(Before and after images)
********

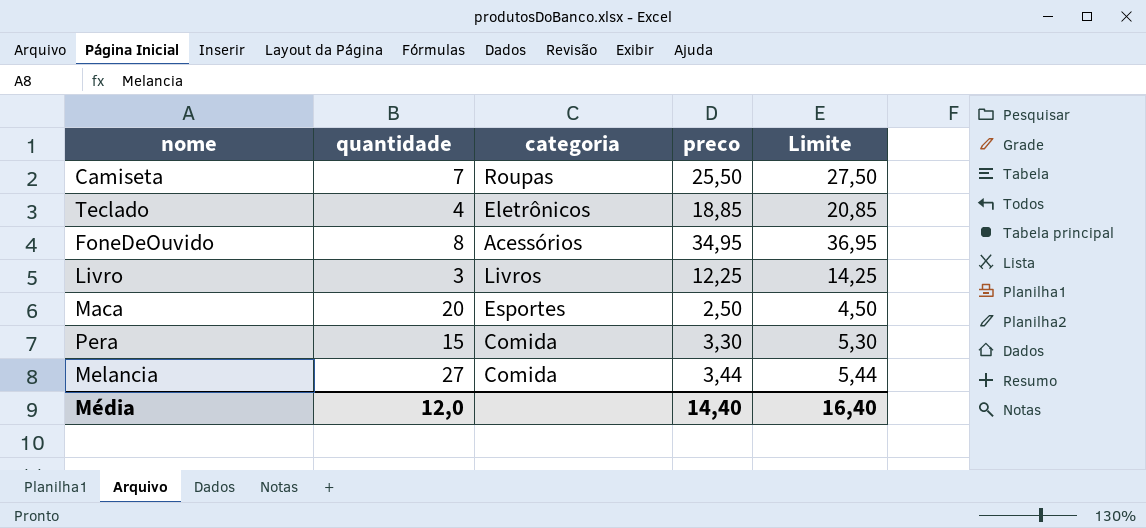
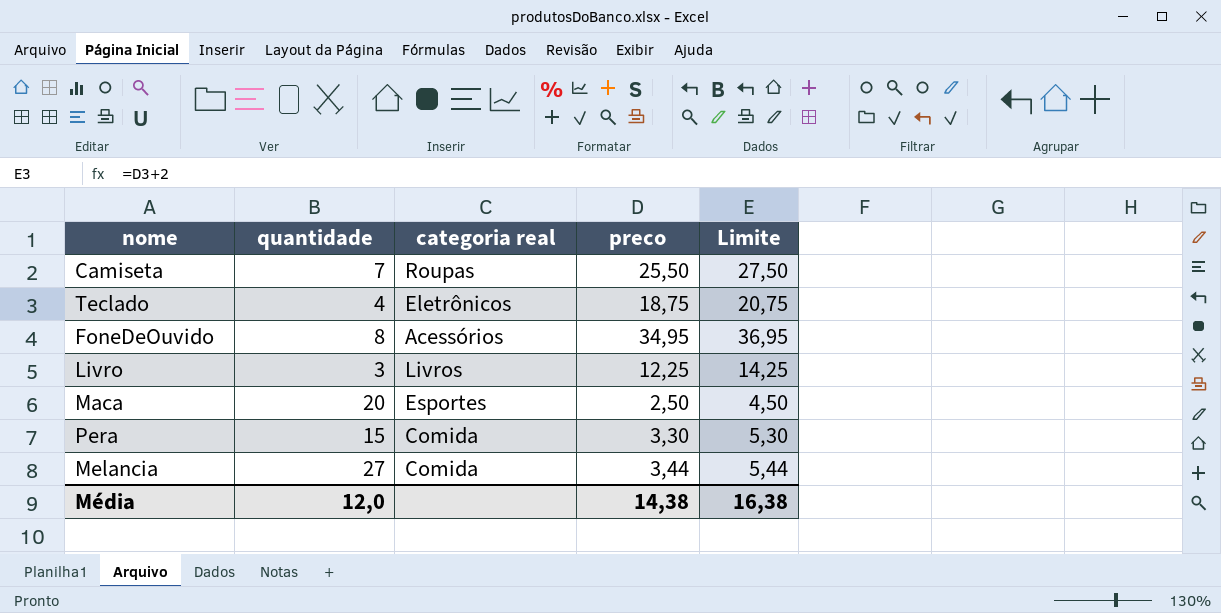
column name: categoria -> categoria real
Teclado | preco: 18,85 -> 18,75
Teclado | Limite: 20,85 -> 20,75
Média | preco: 14,40 -> 14,38
Média | Limite: 16,40 -> 16,38

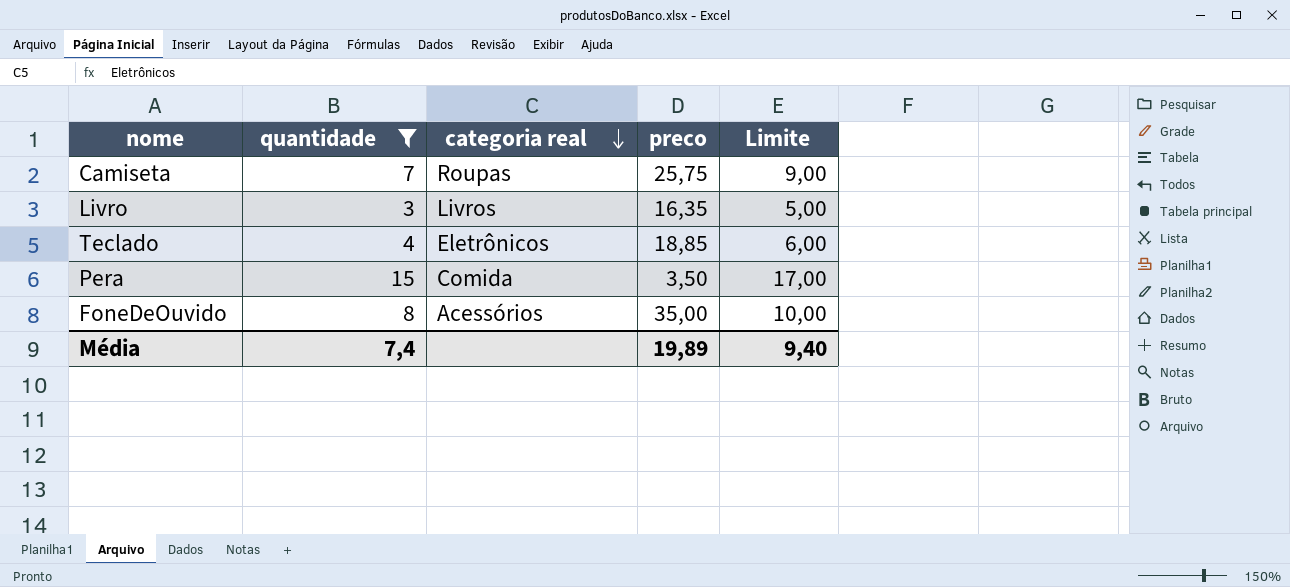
filter: none -> quantidade <= 15
row order: none -> categoria real descending
column Limite | formula: [preco] + 2 -> [quantidade] + 2
Camiseta | preco: 25,50 -> 25,75
Livro | preco: 12,25 -> 16,35
Teclado | preco: 18,75 -> 18,85
Pera | preco: 3,30 -> 3,50
FoneDeOuvido | preco: 34,95 -> 35,00
Média | quantidade: 12,0 -> 7,4
Média | preco: 14,38 -> 19,89
Média | Limite: 16,38 -> 9,40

********

WORK REQUEST -> Drop every picture and repeat the rest of the entries exactly.

YOUR SOLUTION ->
column name: categoria -> categoria real
Teclado | preco: 18,85 -> 18,75
Teclado | Limite: 20,85 -> 20,75
Média | preco: 14,40 -> 14,38
Média | Limite: 16,40 -> 16,38

filter: none -> quantidade <= 15
row order: none -> categoria real descending
column Limite | formula: [preco] + 2 -> [quantidade] + 2
Camiseta | preco: 25,50 -> 25,75
Livro | preco: 12,25 -> 16,35
Teclado | preco: 18,75 -> 18,85
Pera | preco: 3,30 -> 3,50
FoneDeOuvido | preco: 34,95 -> 35,00
Média | quantidade: 12,0 -> 7,4
Média | preco: 14,38 -> 19,89
Média | Limite: 16,38 -> 9,40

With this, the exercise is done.